E se somos Severinos  
iguais em tudo na vida,  
morremos de morte igual,  
mesma morte severina:  
que é a morte de que se morre  
de velhice antes dos trinta,  
de emboscada antes dos vinte  
de fome um pouco por dia  
(de fraqueza e de doença  
é que a morte severina  
ataca em qualquer idade,  
e até gente não nascida).   

e melhor possam seguir  
a história de minha vida,  
passo a ser o Severino  
que em vossa presença emigra”
  

“A classe dominante e a mídia dominantes fazem parecer que não há relação das raízes do passado com as marcas do presente. O aprendizado comum de relações sociais não passa pela mídia e nem pelas relações do capital.
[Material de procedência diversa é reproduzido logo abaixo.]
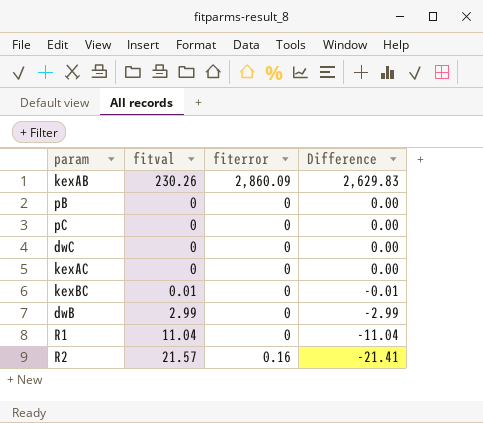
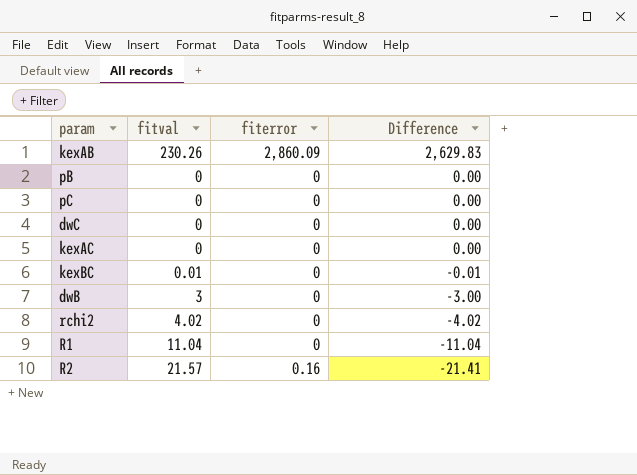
dwB | fitval: 2.99 -> 3
dwB | Difference: -2.99 -> -3.00
row rchi2: none -> 4.02 | 0 | -4.02

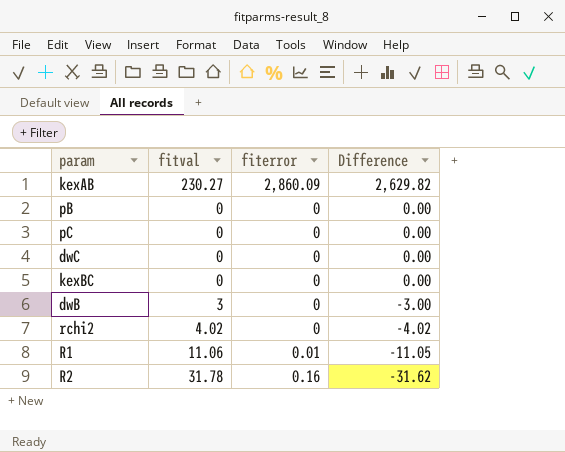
row kexAC: 0 | 0 | 0.00 -> none
kexAB | fitval: 230.26 -> 230.27
kexAB | Difference: 2,629.83 -> 2,629.82
kexBC | fitval: 0.01 -> 0
kexBC | Difference: -0.01 -> 0.00
R1 | fitval: 11.04 -> 11.06
R1 | fiterror: 0 -> 0.01
R1 | Difference: -11.04 -> -11.05
R2 | fitval: 21.57 -> 31.78
R2 | Difference: -21.41 -> -31.62

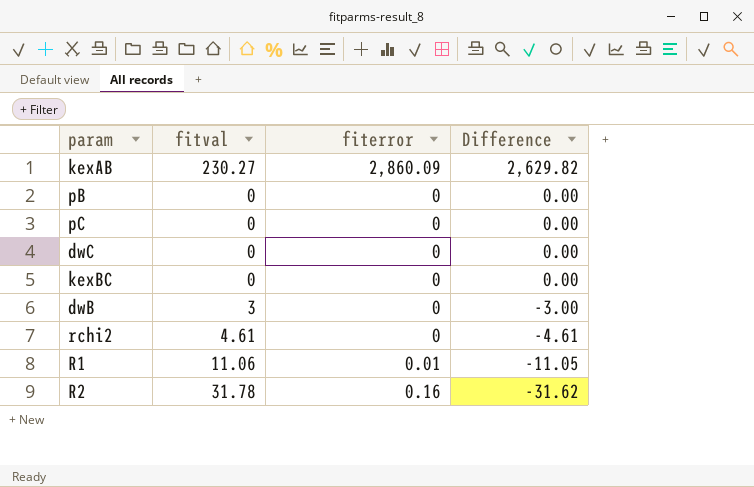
rchi2 | fitval: 4.02 -> 4.61
rchi2 | Difference: -4.02 -> -4.61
Esse aprendizado passa por fora da ordem, com povos que ousam fazer a sua própria história, quem nem sempre está contada”, explicou.

Bogo citou o intelectual peruano José Carlos Mariátegui  como um dos primeiros intelectuais latino-americanos a tratar a comunicação como um processo cultural. Ele destacou que quando o intelectual afirmou que “tudo o que é humano nos pertence” estava se referindo a valores e não mercadoria. A arte, as superstições e outros aspectos da cultura são, na visão de Bogo, parte de tudo aquilo que é humano. “As tradições podem se perder por um tempo, mas são resgatadas em determinados momentos históricos”, disse, retomando a questão levantada por Roseli Goffman de que a cultura é algo que não cessa. O palestrante frisou que as massas terão que reagir a um processo de acomodação para resgatar a tradição de lutas.

Comunicação
Segundo Ademar Bogo, a imprensa deve ter um papel pedagógico, educativo, mas que o que a grande mídia faz é deseducar, individualizar problemas e informações e para isso não é necessário de debate. “É importante que a mídia nos faça debater. A comunicação deve ser estimuladora da associação. É a coletividade que tem a razão e o esforço coletivo que tem a verdade”, disse.  Ele apontou, ainda, que o grande desafio das comunicações é formar a consciência para que as pessoas se deem conta do papel que elas devem cumprir.  “Se quisermos ter uma sociedade solidária, precisamos formar seres humanos solidários”, completou.

Antes de iniciar a fala sobre o tema da mesa, a historiadora Adelaide Gonçalves comentou sobre o livro/agenda produzida pelo NPC para o ano de 2011 “Mulheres na História”. Ela destacou a importância de Nízia Floresta e Patrícia Galvão (Pagu), citadas na publicação, e destacou o papel destas mulheres na introdução de novos temas por meio dos registros histórico que fizeram.

Adelaide alertou que nossa ignorância acerca da África é imensa, não só nas universidades e na mídia, mas também nos movimentos sociais. Ela apresentou um panorama de como o Brasil era retratado desde a época da invasão portuguesa e afirmou
que, dos anos 1930 para cá, esse debate sobre os valores culturais foi adquirindo contornos mais apropriados.